In the old days, British street food meant cheap sausages and overfried onions, served off rusty metal handcarts. But that’s changing. And about time too. For a nation that’s stacked with food magazines and food programmes, we’ve run out of excuses. Our food isn’t a joke any more – we’ve got more three-starred Michelin restaurants than Italy. So it’s about time we got our street food sorted too. And make every single one of us proud to be British.
The best street food is cheap and fresh. Unlike a lot of restaurant food, which is expensive and left standing on a hot-plate until some sniffy waiter deigns to pick it up and bring it to your table. And street food is all about offering the kind of food that the British people actually want to eat. Restaurants still seem to be hung up on some received notion of what constitutes ‘good food’. On the street isn’t the place for that kind of snobbery.

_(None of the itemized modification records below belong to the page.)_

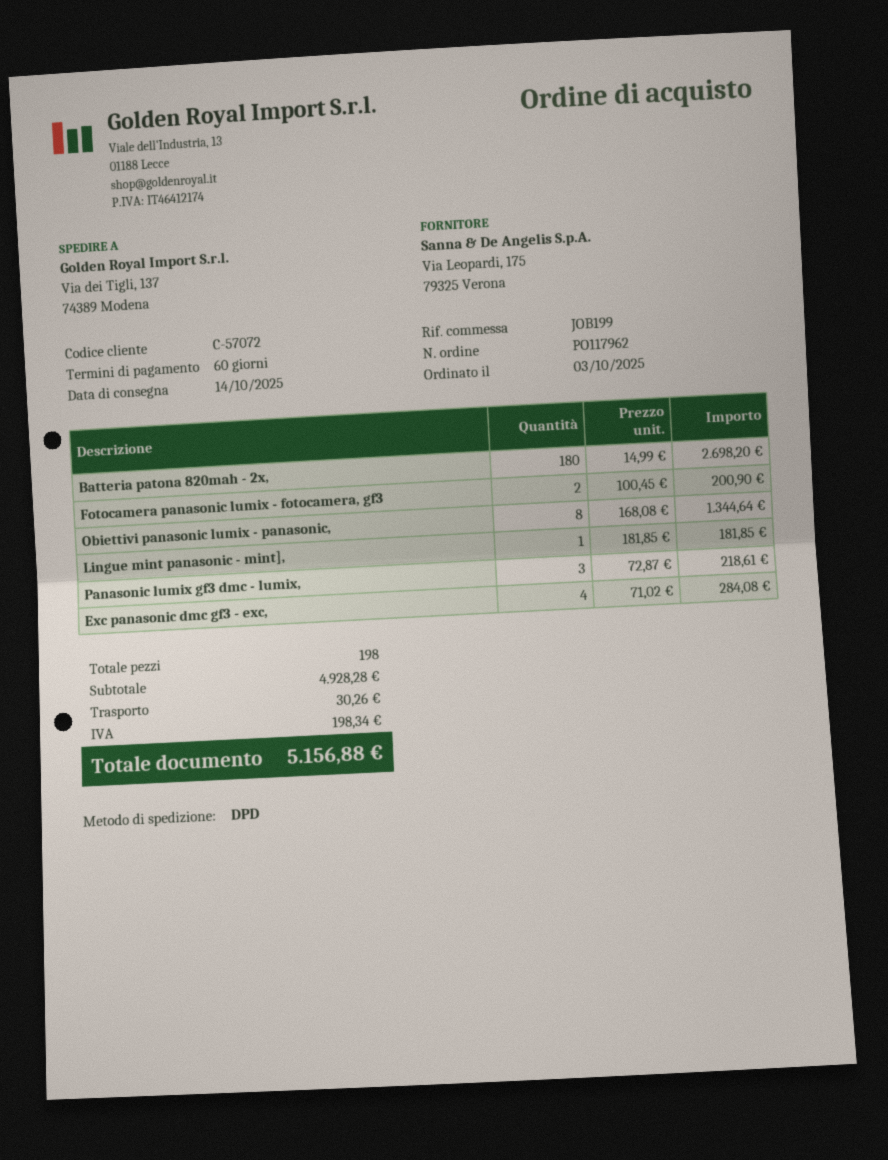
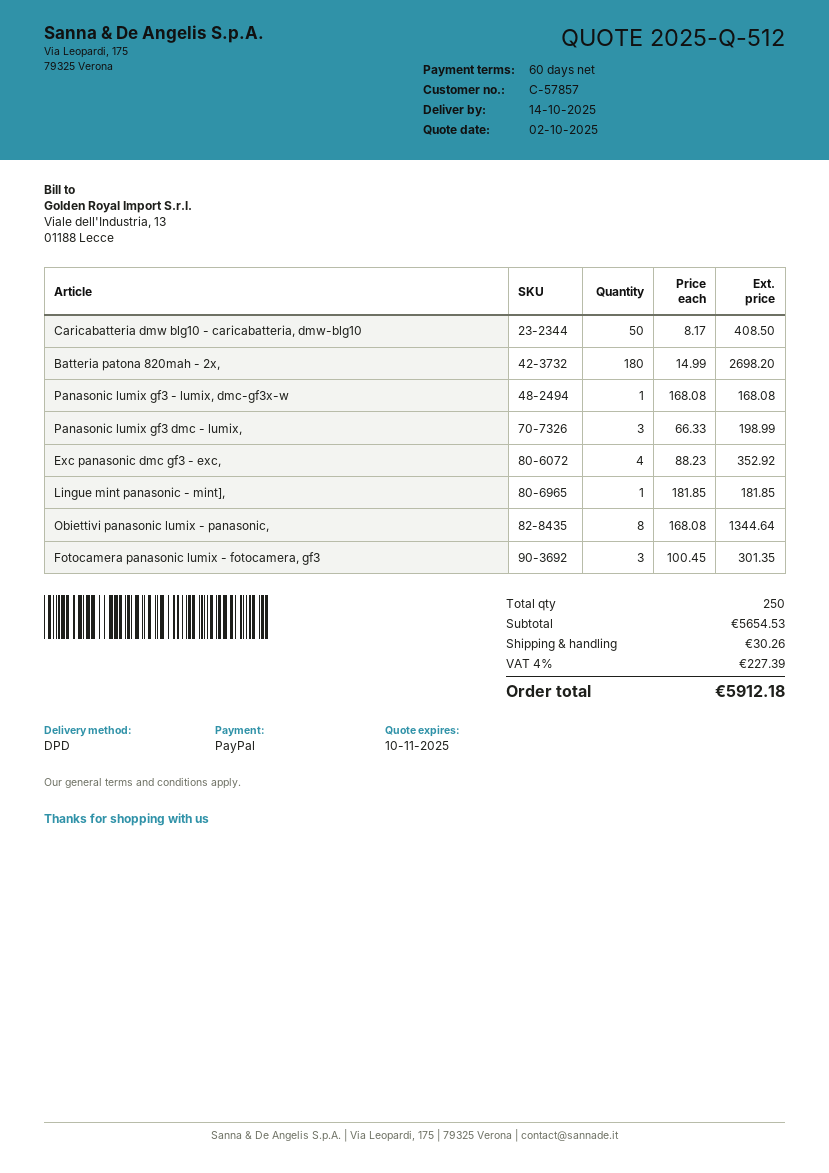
customer number: C-57072 -> C-57857
Fotocamera panasonic lumix - fotocamera, gf3: 2 x 100.45 = 200.90 -> 3 x 100.45 = 301.35
Panasonic lumix gf3 dmc - lumix,: 3 x 72.87 = 218.61 -> 3 x 66.33 = 198.99
Exc panasonic dmc gf3 - exc,: 4 x 71.02 = 284.08 -> 4 x 88.23 = 352.92
Caricabatteria dmw blg10 - caricabatteria, dmw-blg10: none -> 50 x 8.17 = 408.50
Panasonic lumix gf3 - lumix, dmc-gf3x-w: none -> 1 x 168.08 = 168.08
total quantity: 198 -> 250
subtotal: 4928.28 -> 5654.53
tax: 198.34 -> 227.39
total: 5156.88 -> 5912.18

There are some real food heroes, out there working the streets of Britain. The best are specialists – they do a few dishes, and they do them very well. Their menu-not-so-fixe can change at a whim according to what looks good at the market that day. Which means that it’s seasonal and local. And they know that, if they ever let their standards slip, the public will just go to the mobiler next door. Only the strongest survive. Which is great news, now that the street is our dining room.
The new generation of mobilers have got none of the grit, or the grease, which used to authenticate the whole British street food experience. And their ingredients have changed too. Where you used to find limp white iceberg, you now find organic lamb’s ear. And where once you squeezed on an (unidentified) red sauce, you now find a rich, home-made tomato ketchup. That’s actually got tomatoes in it. The times are changing.